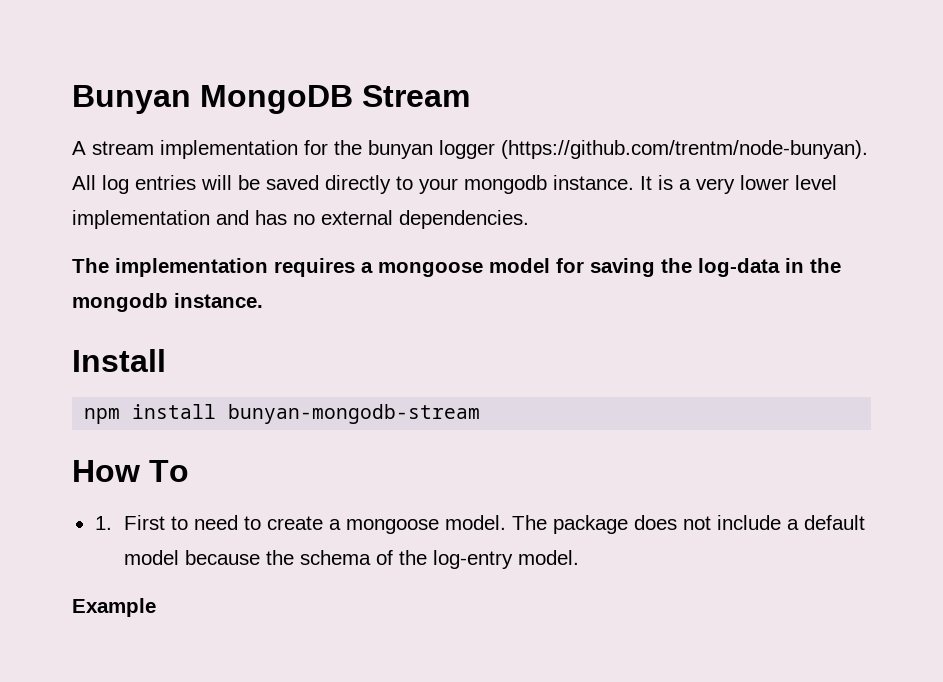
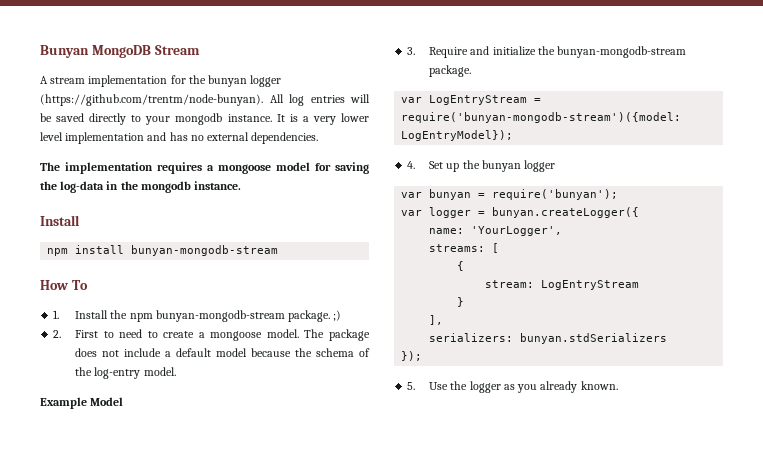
(112, 523) none -> [75,310,342,322] [53,330,62,338] Install the npm bunyan-mongodb-stream package. ;) // 2.
(156, 607) none -> [90,397,124,406] [407,46,687,58] [429,65,472,77] [401,95,542,105] [401,112,682,123] [401,130,514,141] [407,160,556,172] [401,189,619,200] [401,207,640,218] [429,226,563,236] [429,243,500,253] [457,261,465,271] [485,280,640,290] [457,297,465,307] [429,315,444,325] [429,333,668,344] [401,351,423,361] [407,381,618,393] Model // 3. Require and initialize the bunyan-mongodb-stream package. // var LogEntryStream = require('bunyan-mongodb-stream')({model: LogEntryModel}); // 4. Set up the bunyan logger // var bunyan = require('bunyan'); // var logger = bunyan.createLogger({ // name: 'YourLogger', // streams: [ // { // stream: LogEntryStream // } // ], // serializers: bunyan.stdSerializers // }); // 5. Use the logger as you already known.

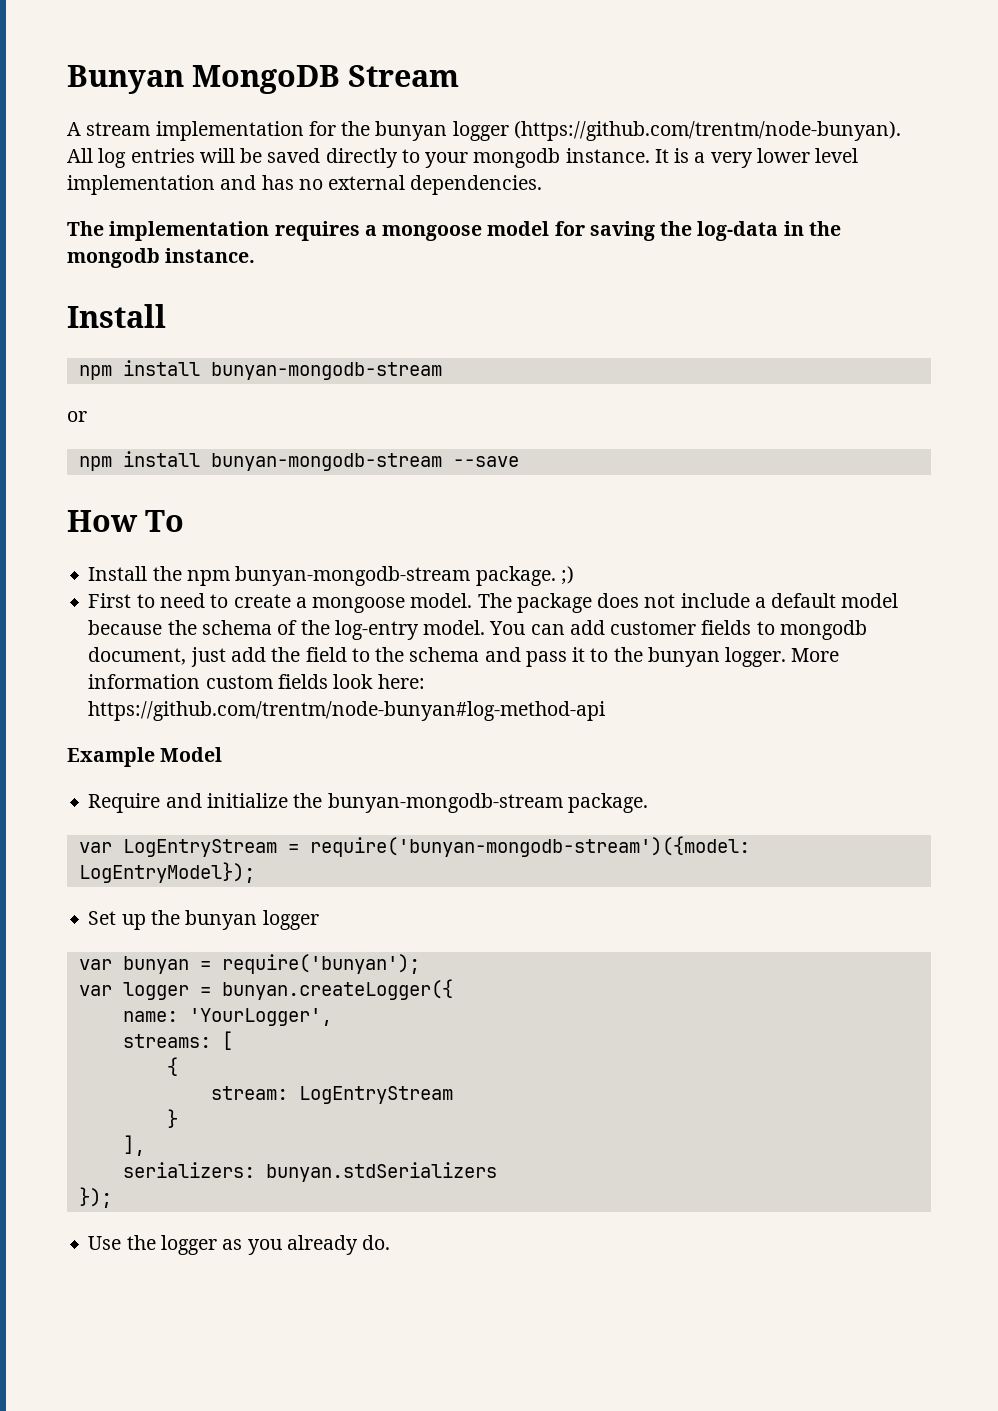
(279, 250) none -> [67,411,87,422] [78,451,519,471] // or // npm install bunyan-mongodb-stream --save
[53,310,60,319] 1. -> (185, 521) none
[53,330,62,338] 2. -> (574, 575) none
(176, 371) none -> [489,620,867,640] [88,647,840,667] [88,674,425,689] [88,701,606,721] You can add customer fields to mongodb document, just add the field to the schema and pass it to the bunyan logger. More information custom fields look here: https://github.com/trentm/node-bunyan#log-method-api
[407,47,416,55] 3. -> (223, 754) none
[407,161,416,169] 4. -> (255, 872) none
[407,382,416,390] 5. -> (112, 1197) none
[580,381,618,390] known. -> [362,1235,391,1250] do.

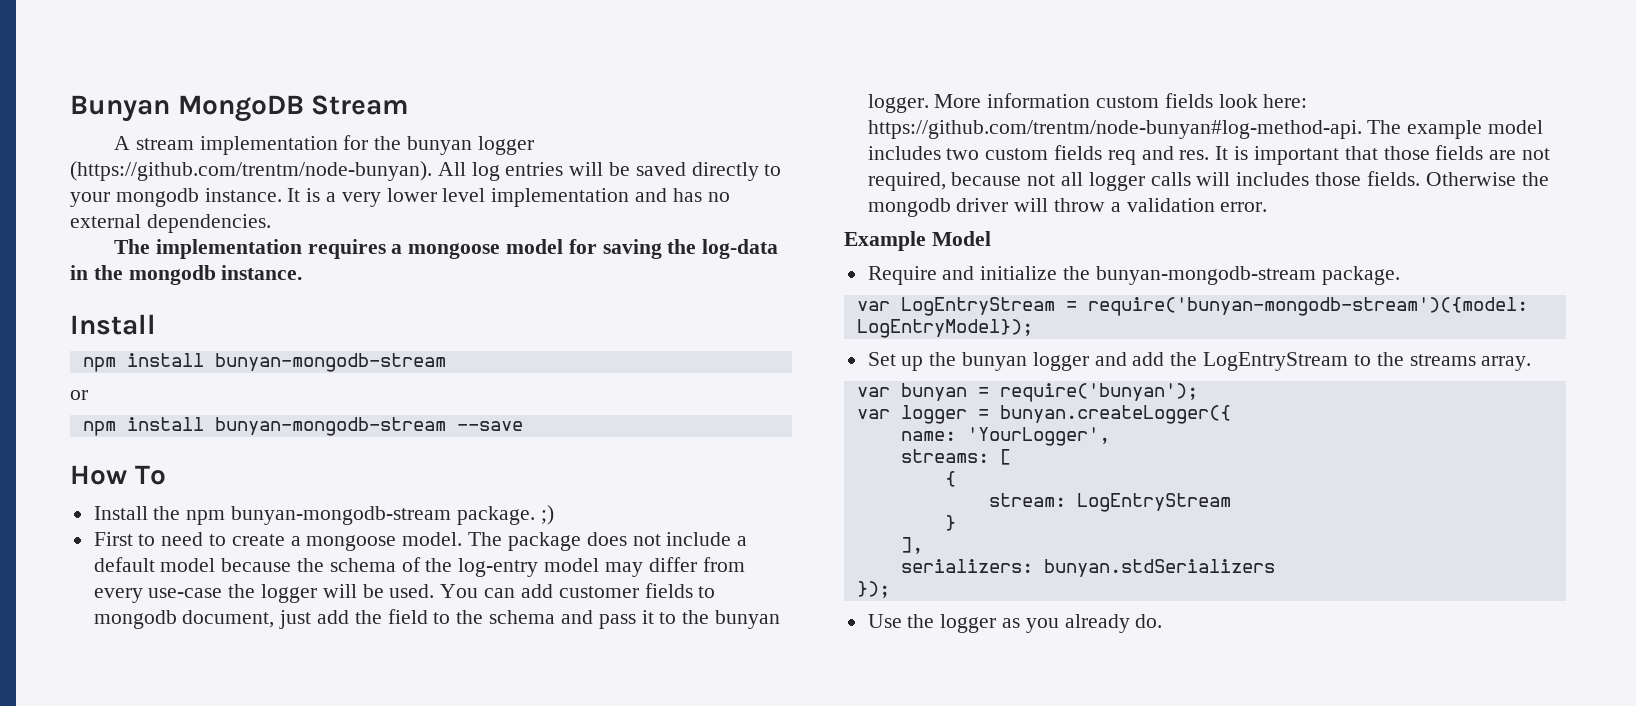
[423,620,486,635] model. -> [544,557,745,577] [93,584,435,603] model may differ from every use-case the logger will be used.
[88,701,606,721] https://github.com/trentm/node-bunyan#log-method-api -> [867,120,1544,139] [867,145,1550,165] [867,171,1549,191] [867,198,1268,217] https://github.com/trentm/node-bunyan#log-method-api. The example model includes two custom fields req and res. It is important that those fields are not required, because not all logger calls will includes those fields. Otherwise the mongodb driver will throw a validation error.
(319, 920) none -> [1094,352,1532,371] and add the LogEntryStream to the streams array.

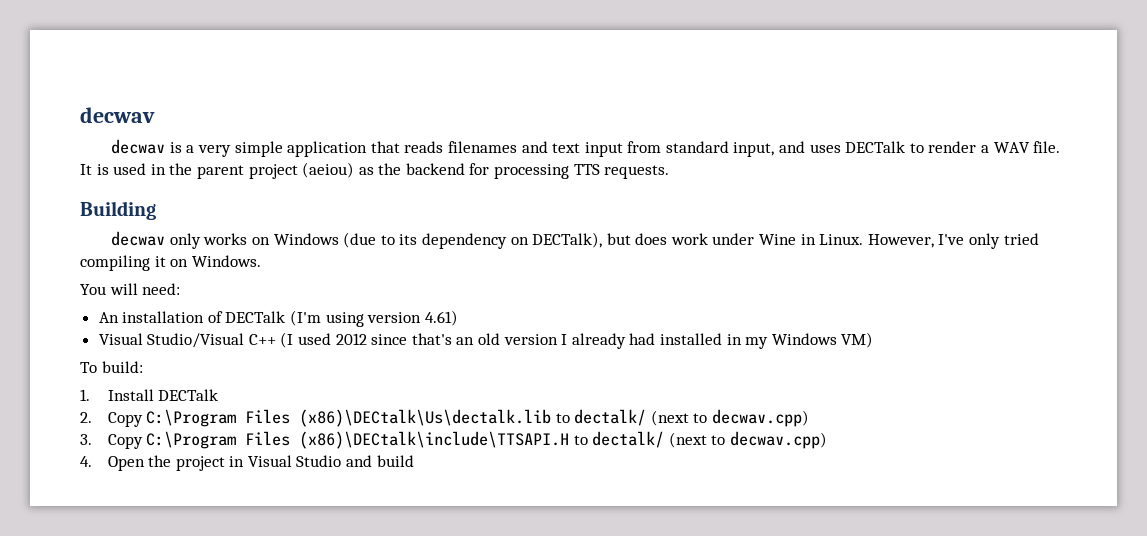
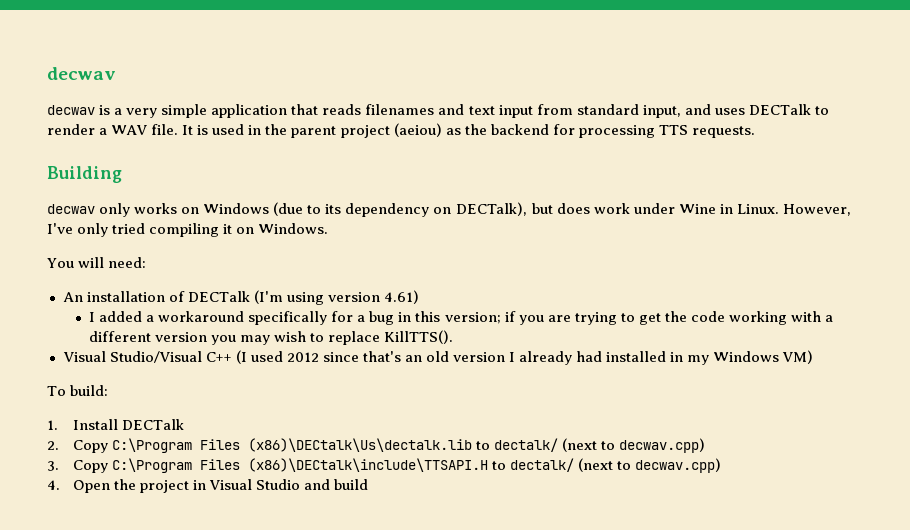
(458, 318) none -> [89,311,834,325] [89,330,454,345] // I added a workaround specifically for a bug in this version; if you are trying to get the code working with a different version you may wish to replace KillTTS().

Your task => When you reach the line that has "(156, 607) none" in the data above, start repeating lines exactly, and stop after the line that has "(176, 371) none"; pictures stay out.

Solution for this problem =>
(156, 607) none -> [90,397,124,406] [407,46,687,58] [429,65,472,77] [401,95,542,105] [401,112,682,123] [401,130,514,141] [407,160,556,172] [401,189,619,200] [401,207,640,218] [429,226,563,236] [429,243,500,253] [457,261,465,271] [485,280,640,290] [457,297,465,307] [429,315,444,325] [429,333,668,344] [401,351,423,361] [407,381,618,393] Model // 3. Require and initialize the bunyan-mongodb-stream package. // var LogEntryStream = require('bunyan-mongodb-stream')({model: LogEntryModel}); // 4. Set up the bunyan logger // var bunyan = require('bunyan'); // var logger = bunyan.createLogger({ // name: 'YourLogger', // streams: [ // { // stream: LogEntryStream // } // ], // serializers: bunyan.stdSerializers // }); // 5. Use the logger as you already known.

(279, 250) none -> [67,411,87,422] [78,451,519,471] // or // npm install bunyan-mongodb-stream --save
[53,310,60,319] 1. -> (185, 521) none
[53,330,62,338] 2. -> (574, 575) none
(176, 371) none -> [489,620,867,640] [88,647,840,667] [88,674,425,689] [88,701,606,721] You can add customer fields to mongodb document, just add the field to the schema and pass it to the bunyan logger. More information custom fields look here: https://github.com/trentm/node-bunyan#log-method-api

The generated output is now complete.